[Records from a collection]
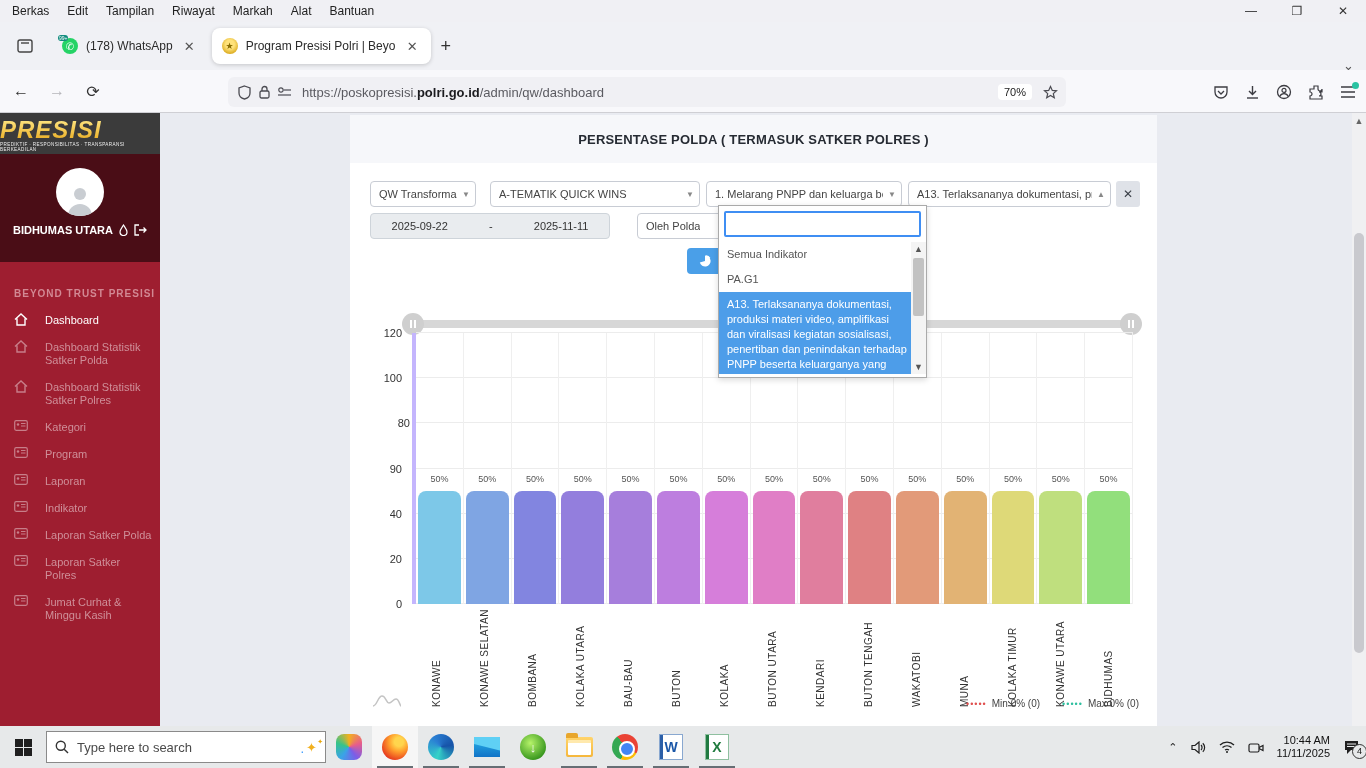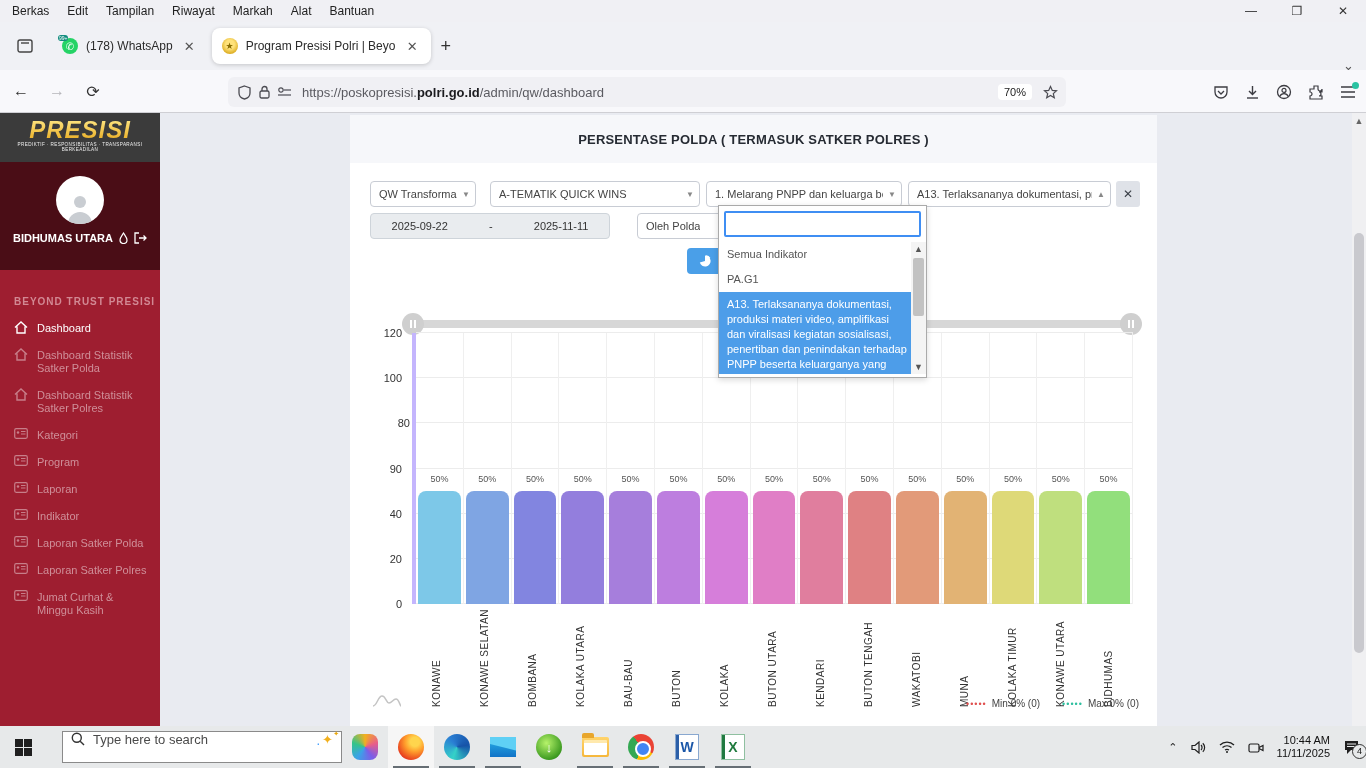--- a/index.html
+++ b/index.html
@@ -29,28 +29,28 @@
   #urlbox .u-icon { width:20px; display:flex; justify-content:center; color:#4b4b52; }
   #url-text { flex:1; font-size:13px; color:#5a5a60; margin-left:8px; white-space:nowrap; overflow:hidden; }
   #url-text b { color:#1b1b1f; font-weight:700; }
   #zoom-badge { background:#fff; border-radius:4px; font-size:11px; color:#222; padding:2px 6px; margin-right:8px; }
   #nav-right { position:absolute; right:10px; top:77px; height:30px; display:flex; align-items:center; gap:16px; color:#3c3c42; }
   .hamburger { position:relative; }
   .hamburger .dot { position:absolute; right:-3px; top:-3px; width:7px; height:7px; background:#2ac3a2; border-radius:50%; }
 
   
   #sidebar { position:absolute; left:0; top:113px; width:160px; height:613px; background:#9e1e30; }
-  #logo-block { height:49px; background:#3b3b3b; text-align:center; padding-top:5px; }
+  #logo-block { height:41px; background:#3b3b3b; padding-top:5px; }
   #logo-title { font-size:24px; font-weight:bold; font-style:italic; letter-spacing:1px; background:linear-gradient(180deg,#ffe989,#e8a91d); -webkit-background-clip:text; background-clip:text; color:transparent; line-height:24px; }
   #logo-tagline { font-size:4.6px; color:#eee; letter-spacing:.4px; }
   #profile-block { height:108px; background:#4a0d16; text-align:center; padding-top:14px; }
   #avatar { width:48px; height:48px; border-radius:50%; background:#fff; margin:0 auto; display:flex; align-items:flex-end; justify-content:center; overflow:hidden; }
   #profile-row { margin-top:8px; color:#fff; font-size:11px; font-weight:bold; display:flex; align-items:center; justify-content:center; gap:6px; }
   #section-label { color:#d28893; font-size:10px; font-weight:bold; letter-spacing:1px; padding:26px 0 8px 14px; }
-  .side-item { display:flex; align-items:flex-start; padding:7px 8px 7px 14px; color:#cf8f99; font-size:11px; line-height:13px; gap:8px; cursor:pointer; }
+  .side-item { display:flex; align-items:flex-start; padding:7px 8px 7px 14px; color:#cf8f99; font-size:11px; line-height:13px; gap:16px; cursor:pointer; }
   .side-item.active { color:#fff; }
   .side-item .s-icon { flex:0 0 15px; margin-top:-1px; opacity:.85; }
   .side-item.active .s-icon { opacity:1; }
 
   
   #main { position:absolute; left:160px; top:113px; width:1192px; height:613px; background:#e9ebf1; }
   #card { position:absolute; left:190px; top:2px; width:807px; height:611px; background:#fff; }
   #title-band { height:48px; background:#f6f7fa; display:flex; align-items:center; justify-content:center; }
   #page-title { font-size:13px; font-weight:bold; color:#262b33; letter-spacing:.2px; }
   .sel { position:absolute; height:26px; background:#fff; border:1px solid #c8ccd4; border-radius:4px; font-size:11px; color:#444; display:flex; align-items:center; padding:0 18px 0 8px; }
@@ -102,21 +102,21 @@
   
   #page-scrollbar { position:absolute; right:0; top:113px; width:14px; height:613px; background:#f0f0f2; }
   #page-scrollbar .arr { width:14px; height:16px; text-align:center; font-size:9px; color:#666; line-height:16px; }
   #page-thumb { position:absolute; left:2px; top:120px; width:10px; height:420px; background:#c9c9ce; border-radius:5px; }
 
   
   #taskbar { position:absolute; left:0; top:726px; width:1366px; height:42px; background:#e7e9ea; display:flex; align-items:center; }
   #start-btn { width:46px; height:42px; display:flex; align-items:center; justify-content:center; }
   .winlogo { display:grid; grid-template-columns:8px 8px; grid-template-rows:8px 8px; gap:1px; }
   .winlogo i { background:#1f1f1f; }
-  #search-box { width:280px; height:32px; background:#fff; border:1px solid #8a8a8a; display:flex; align-items:flex-start; padding:0 8px; gap:8px;margin-left:16px; }
+  #search-box { width:280px; height:32px; background:#fff; border:1px solid #8a8a8a; display:flex; align-items:center; padding:0 8px; gap:8px; }
   #search-box .ph { font-size:13px; color:#4a4a4a; flex:1; }
   .sparkle { font-size:13px; color:#f2b01e; position:relative; }
   .sparkle::after { content:"✦"; position:absolute; font-size:7px; color:#e8a70c; right:-6px; top:-2px; }
   .sparkle::before { content:"·"; position:absolute; color:#4aa3ff; font-size:14px; left:-6px; bottom:-4px; }
   .task-icon { width:46px; height:42px; display:flex; align-items:center; justify-content:center; position:relative; }
   .task-icon.active-app { background:#f6f6f6; }
   .task-icon.open::after { content:""; position:absolute; bottom:0; left:5px; right:5px; height:2px; background:#666e74; }
   .ti-circle { width:26px; height:26px; border-radius:50%; }
   .ti-firefox { background:radial-gradient(circle at 65% 30%, #ffd54d 0 18%, #ff9e2c 40%, #e8401f 75%, #b5306e 100%); }
   .ti-edge { background:conic-gradient(from 200deg, #35d2c8, #2a7fd4, #1653a8, #35d2c8); }

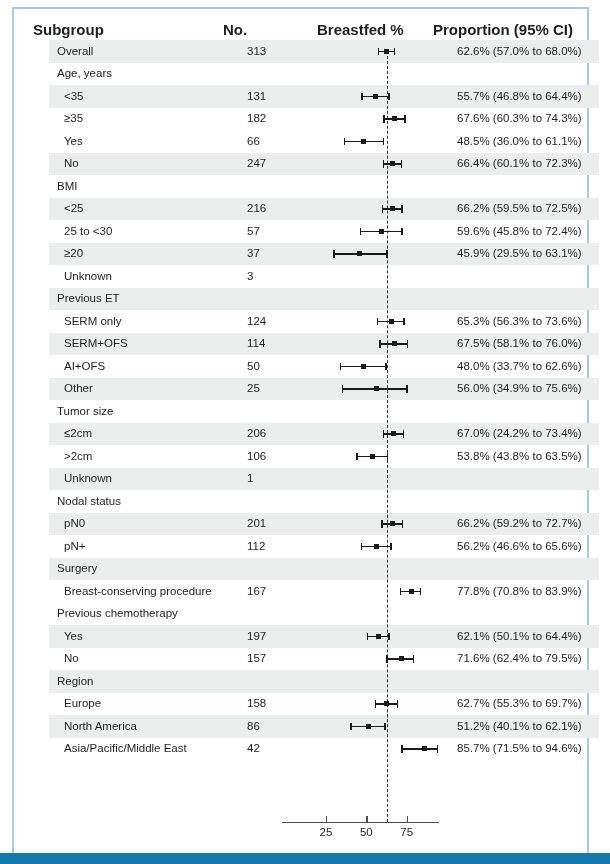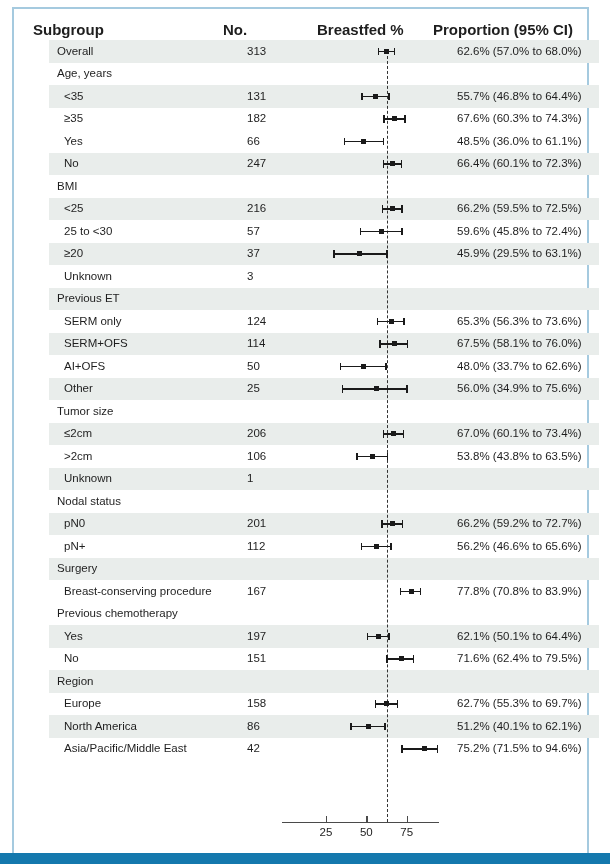--- a/index.html
+++ b/index.html
@@ -174,21 +174,21 @@
         <div class="row">
           <span class="row-label">Tumor size</span>
         </div>
         <div class="row shaded">
           <span class="row-label indent">≤2cm</span>
           <span class="row-n">206</span>
           <div class="ci-line" style="left: 333.682px; width: 21.5061px;"></div>
           <div class="ci-cap" style="left: 333.682px;"></div>
           <div class="ci-cap" style="left: 353.688px;"></div>
           <div class="pt" style="left: 342.339px;"></div>
-          <span class="row-ci">67.0% (60.1% to 73.4%)</span>
+          <span class="row-ci">67.0% (24.2% to 73.4%)</span>
         </div>
         <div class="row">
           <span class="row-label indent">&gt;2cm</span>
           <span class="row-n">106</span>
           <div class="ci-line" style="left: 307.325px; width: 31.8549px;"></div>
           <div class="ci-cap" style="left: 307.325px;"></div>
           <div class="ci-cap" style="left: 337.68px;"></div>
           <div class="pt" style="left: 320.995px;"></div>
           <span class="row-ci">53.8% (43.8% to 63.5%)</span>
         </div>
@@ -236,21 +236,21 @@
           <span class="row-label indent">Yes</span>
           <span class="row-n">197</span>
           <div class="ci-line" style="left: 317.512px; width: 23.1231px;"></div>
           <div class="ci-cap" style="left: 317.512px;"></div>
           <div class="ci-cap" style="left: 339.135px;"></div>
           <div class="pt" style="left: 326.816px;"></div>
           <span class="row-ci">62.1% (50.1% to 64.4%)</span>
         </div>
         <div class="row">
           <span class="row-label indent">No</span>
-          <span class="row-n">151</span>
+          <span class="row-n">157</span>
           <div class="ci-line" style="left: 337.401px; width: 27.6507px;"></div>
           <div class="ci-cap" style="left: 337.401px;"></div>
           <div class="ci-cap" style="left: 363.551px;"></div>
           <div class="pt" style="left: 349.777px;"></div>
           <span class="row-ci">71.6% (62.4% to 79.5%)</span>
         </div>
         <div class="row shaded">
           <span class="row-label">Region</span>
         </div>
         <div class="row">
@@ -271,21 +271,21 @@
           <div class="pt" style="left: 316.79px;"></div>
           <span class="row-ci">51.2% (40.1% to 62.1%)</span>
         </div>
         <div class="row">
           <span class="row-label indent">Asia/Pacific/Middle East</span>
           <span class="row-n">42</span>
           <div class="ci-line" style="left: 352.115px; width: 37.3527px;"></div>
           <div class="ci-cap" style="left: 352.115px;"></div>
           <div class="ci-cap" style="left: 387.968px;"></div>
           <div class="pt" style="left: 372.577px;"></div>
-          <span class="row-ci">75.2% (71.5% to 94.6%)</span>
+          <span class="row-ci">85.7% (71.5% to 94.6%)</span>
         </div>
         <div class="dashline" style="left: 337.724px;"></div>
         <div class="axis">
           <div class="axis-line"></div>
           <div class="tick" style="left: 276.925px;"></div>
           <div class="tick-label" style="left: 276.925px;">25</div>
           <div class="tick" style="left: 317.35px;"></div>
           <div class="tick-label" style="left: 317.35px;">50</div>
           <div class="tick" style="left: 357.775px;"></div>
           <div class="tick-label" style="left: 357.775px;">75</div>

What you will do:
What is the number of lines in these entries that hold "sparkle"? Reply with the figure alone.

Answer to this problem:
3